New bylaw postpones another pit application

Tri City Lands Ltd. has submitted a “housekeeping amendment” for a new aggregate extraction pit in the southwest corner of Guelph-Eramosa Township.  

“As council is aware there was a new comprehensive bylaw that was approved last summer,” township planning consultant Neal DeRuyter, of MHBC planning, explained on Feb. 6. “Due to an outstanding appeal on the previous approved bylaw, the extraction zoning had not come into place, so as a result they had to do an amendment to this new bylaw.”

The “Spencer Pit” zoning bylaw amendment application was originally submitted in 2014 and despite numerous objections at a March 7, 2016 public meeting, council approved the zoning bylaw amendment on May 2.

The proposed pit will be located in the southwest corner of the municipality on Wellington Road 124, north of an existing rail line. The vehicle entrance will be off of Wellington Road 124, directly opposite Kossuth Road.

The rezoning amendment application requested that 51 hectares (127 acres) of land currently zoned agricultural be rezoned to extractive industrial, allowing for above-the-water-table extraction of up to 650,000 tonnes of aggregate annually for five to 10 years.

The application was appealed by homeowners and was sent to the Ontario Municipal Board for a hearing in January.

However, on Aug. 8 council repealed and replaced its zoning bylaw amendment and because the new zoning for the pit lands had not come into effect because of the appeals, Tri City is now applying for an amendment to the new bylaw.

Councillor Mark Bouwmeester asked how the application had changed in “layman’s terms.”

“In our minds nothing other than a new comprehensive bylaw,” DeRuyter said. “The county has some comments, which we are in the process of working through.”

Tri City must now also submit an application to Wellington County for an Official Plan amendment, something that wasn’t required previously because the area was designated prime agricultural and was included within a mineral aggregate resource overlay.

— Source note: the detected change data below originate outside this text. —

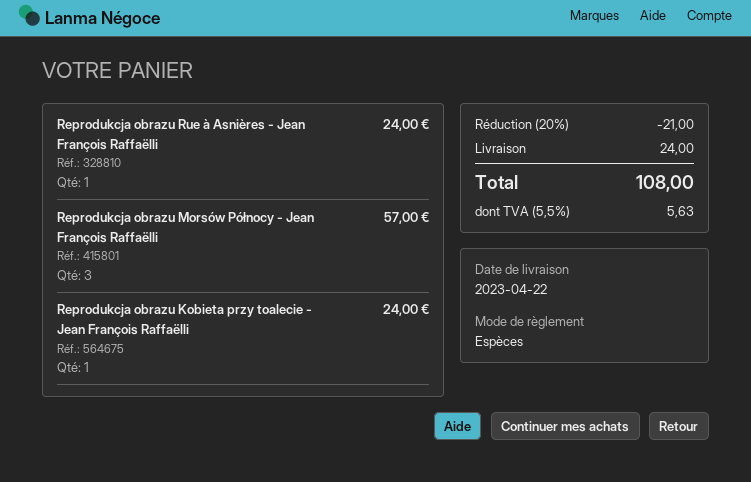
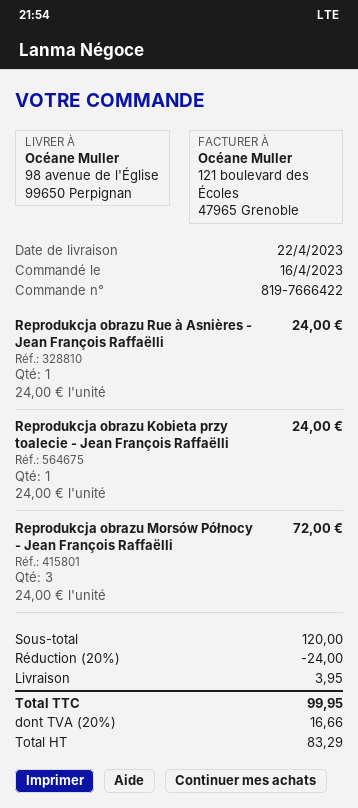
Reprodukcja obrazu Morsów Północy - Jean François Raffaëlli: 3 for 57.00 -> 3 for 72.00
discount: 20% = 21.00 -> 20% = 24.00
shipping: 24.00 -> 3.95
tax: 5.5% = 5.63 -> 20% = 16.66
total: 108.00 -> 99.95

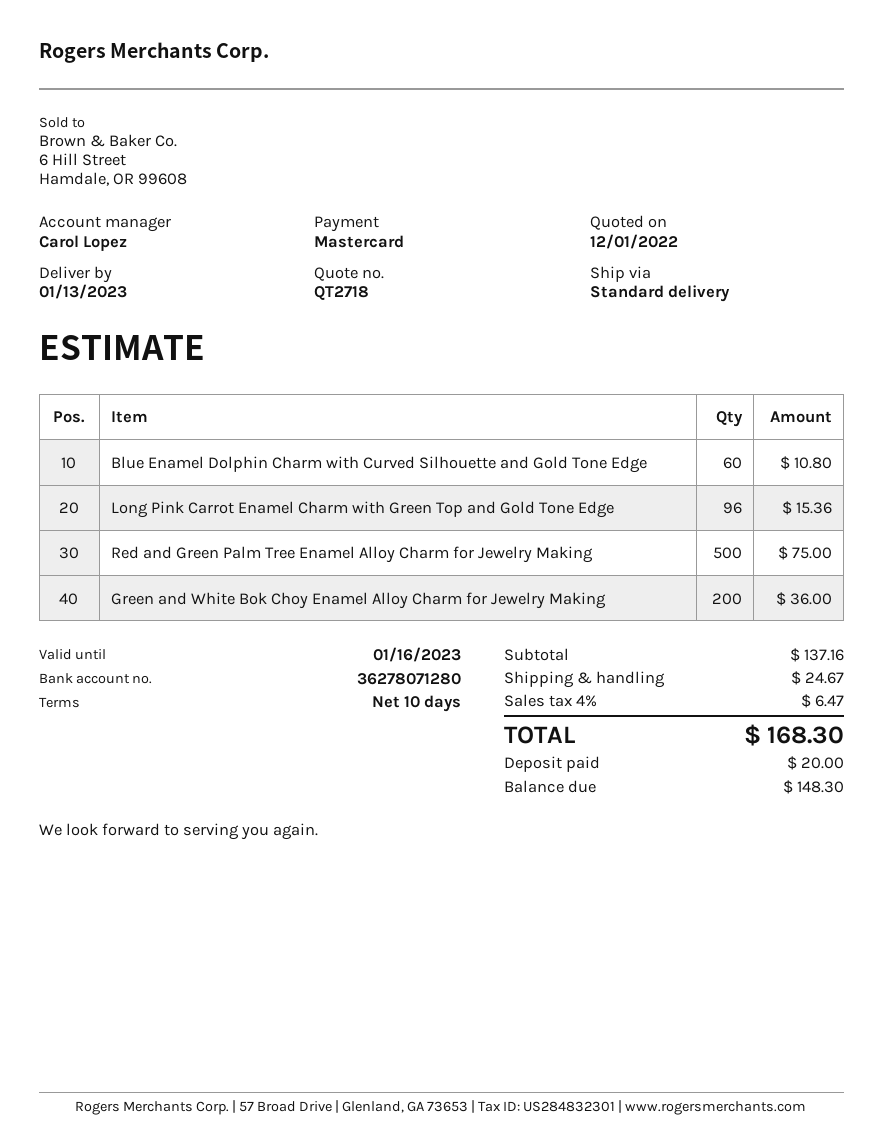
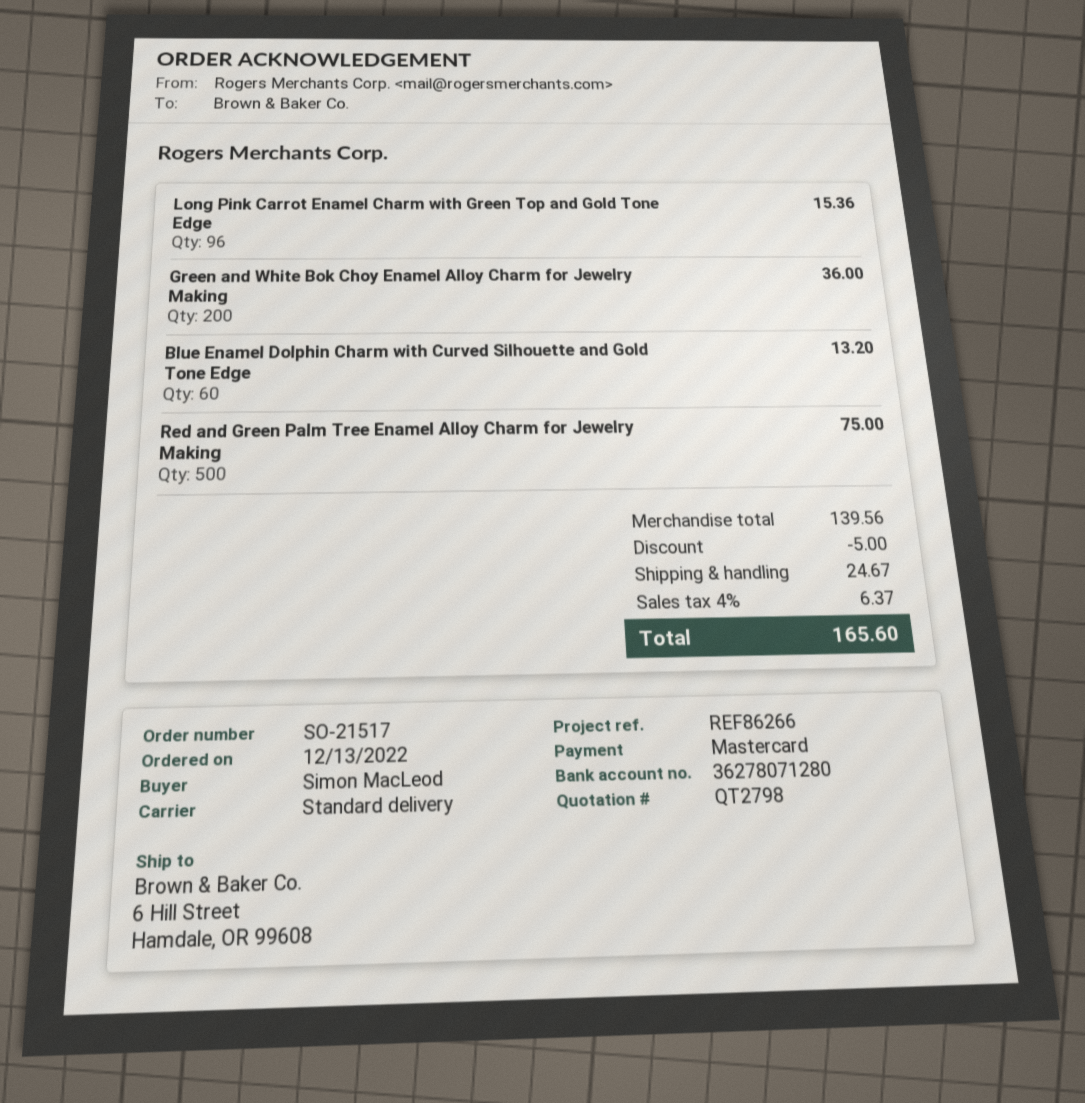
quote number: QT2718 -> QT2798
Blue Enamel Dolphin Charm with Curved Silhouette and Gold Tone Edge: 60 for 10.80 -> 60 for 13.20
subtotal: 137.16 -> 139.56
discount: none -> 5.00
tax: 4% = 6.47 -> 4% = 6.37
total: 168.30 -> 165.60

Now the land is subject to the policies of the Wellington County Official Plan amendment 81, “including the requirement for an amendment for new aggregate operations,” DeRuyter wrote in his report.

Both the Official Plan amendment and the zoning bylaw amendment applications have been deemed complete.

“Any objections that were launched against the prior approval fell away when that was dismissed and it was necessary for them to come back with a new application?” asked councillor David Wolk.

DeRuyter confirmed those objections were no longer valid, adding, “that does mean there could be additional comments and objections that come through this application.”

Council will be holding a joint public meeting with Wellington County on March 6 at 7pm at the township office.

James Dick Construction has also submitted a new application for a quarry south of Rockwood as a result of the township’s new bylaw.